The Savages is the first feature film by Tamara Jenkins since indie favorite Slums of Beverly Hills back in 1998 (does it really take independent filmmakers a decade to fund movies these days?). It concerns Wendy (Laura Linney), a failed playwright), her brother Jon (Philip Seymour Hoffman), a mediocre academic with a specialty in Brecht, who over a holiday have to fetch their father (Philip Bosco) from his retirement community in Arizona, where he has descended into dementia, and set him up closer to Jon’s home, in Buffalo. The movie will be too real for some viewers’ taste as it relays the bureaucratic minutia of an old person’s final days and its effect on estranged children.

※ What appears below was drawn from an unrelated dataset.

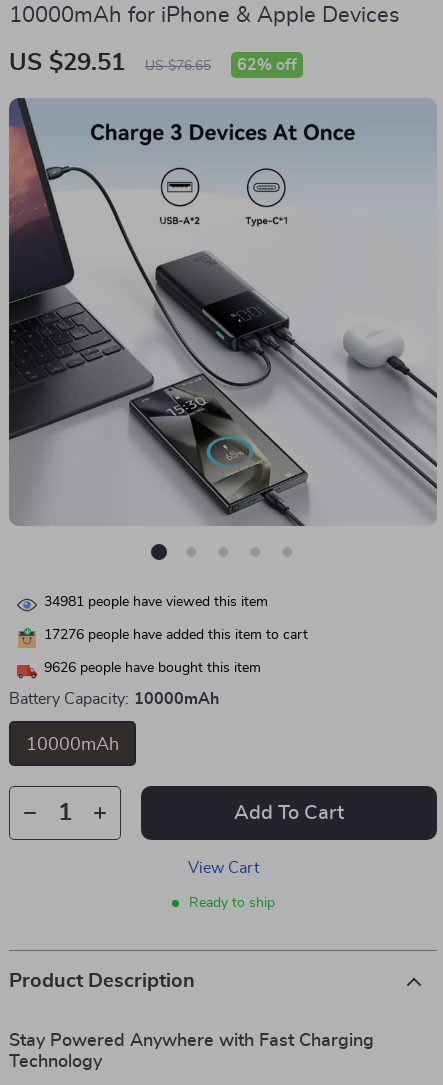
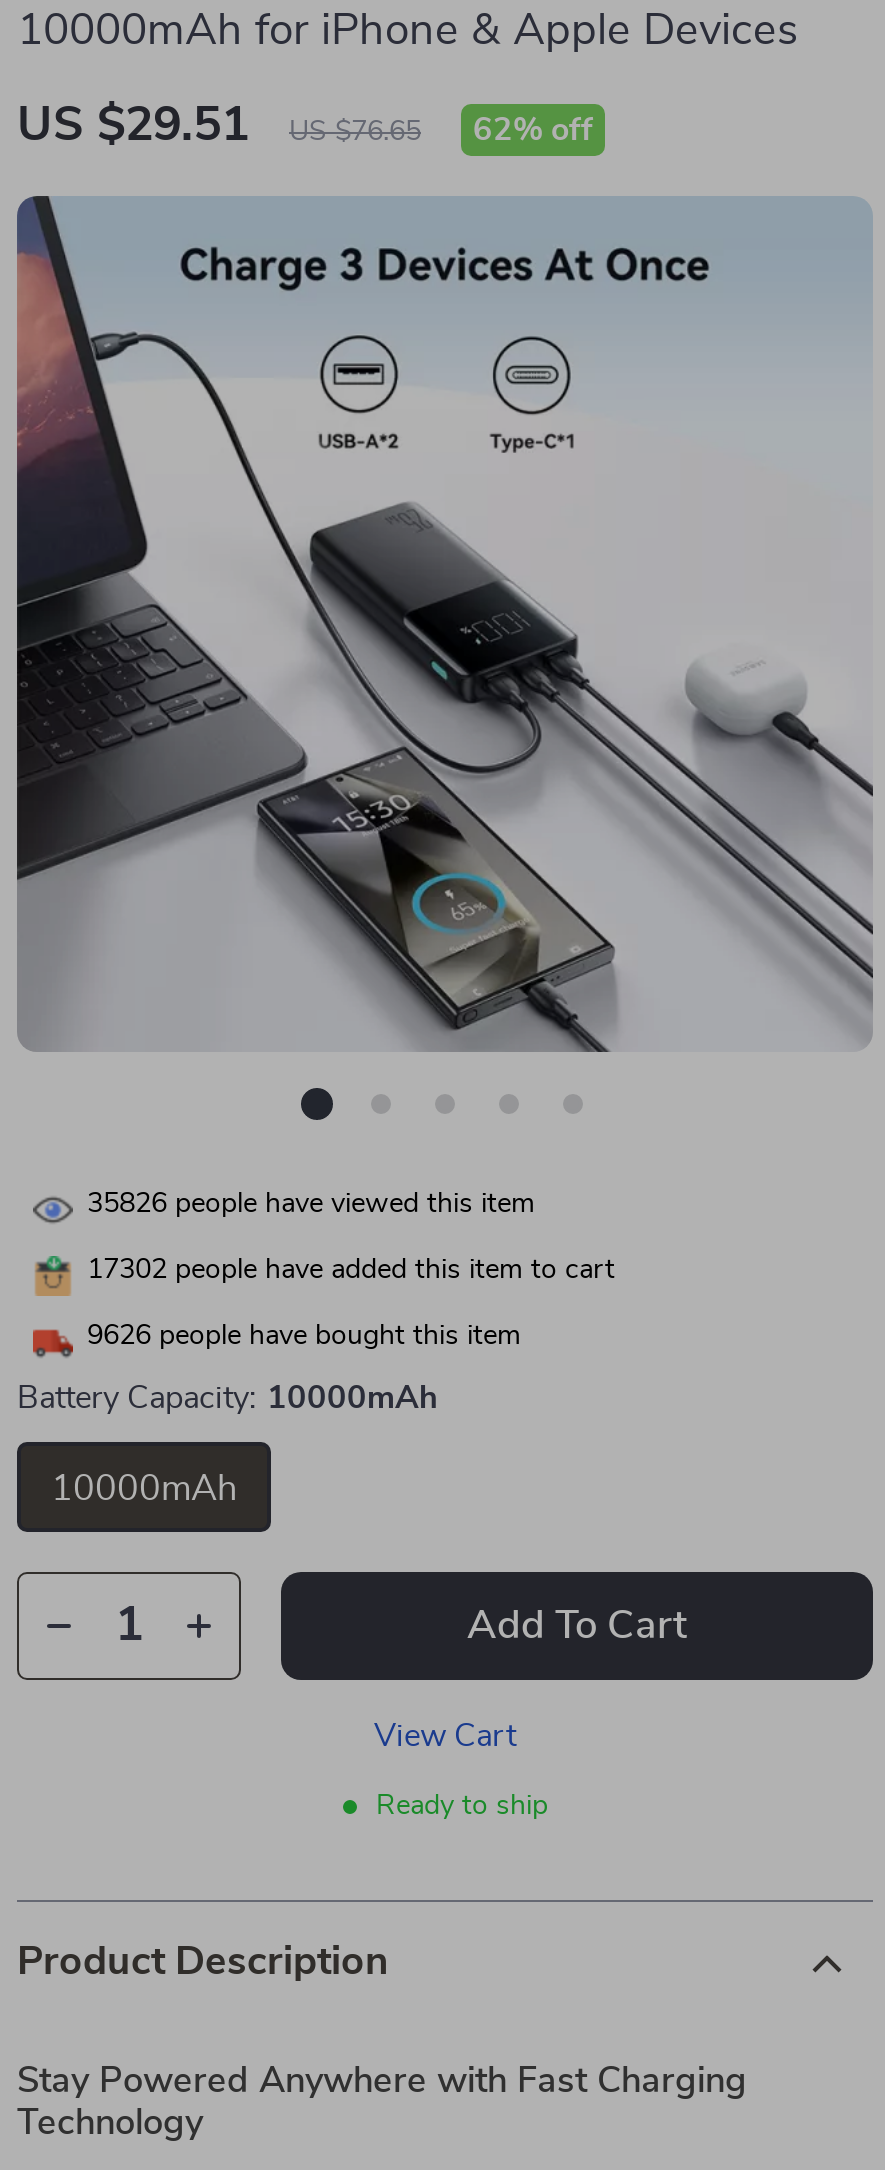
- 34981 people have viewed this item
+ 35826 people have viewed this item

- 17276 people have added this item to cart
+ 17302 people have added this item to cart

Neither Wendy nor Jon are likable, both being chronic liars of convenience, self-absorbed, self-destructive, But like Starting Out in the Evening it’s a muted, grimly plain movie, flashing only one real argument scene and shot in settings designed to remind us of America’s ignored industrial ugliness. Unintentional or not (and true or not) the film’s final message appears to be that we can only be free to be you and me once our parents are dead, as the film concludes on an optimistic note of achievement for the two losers. The Savages may only eat their own but the diet proves oddly beneficial.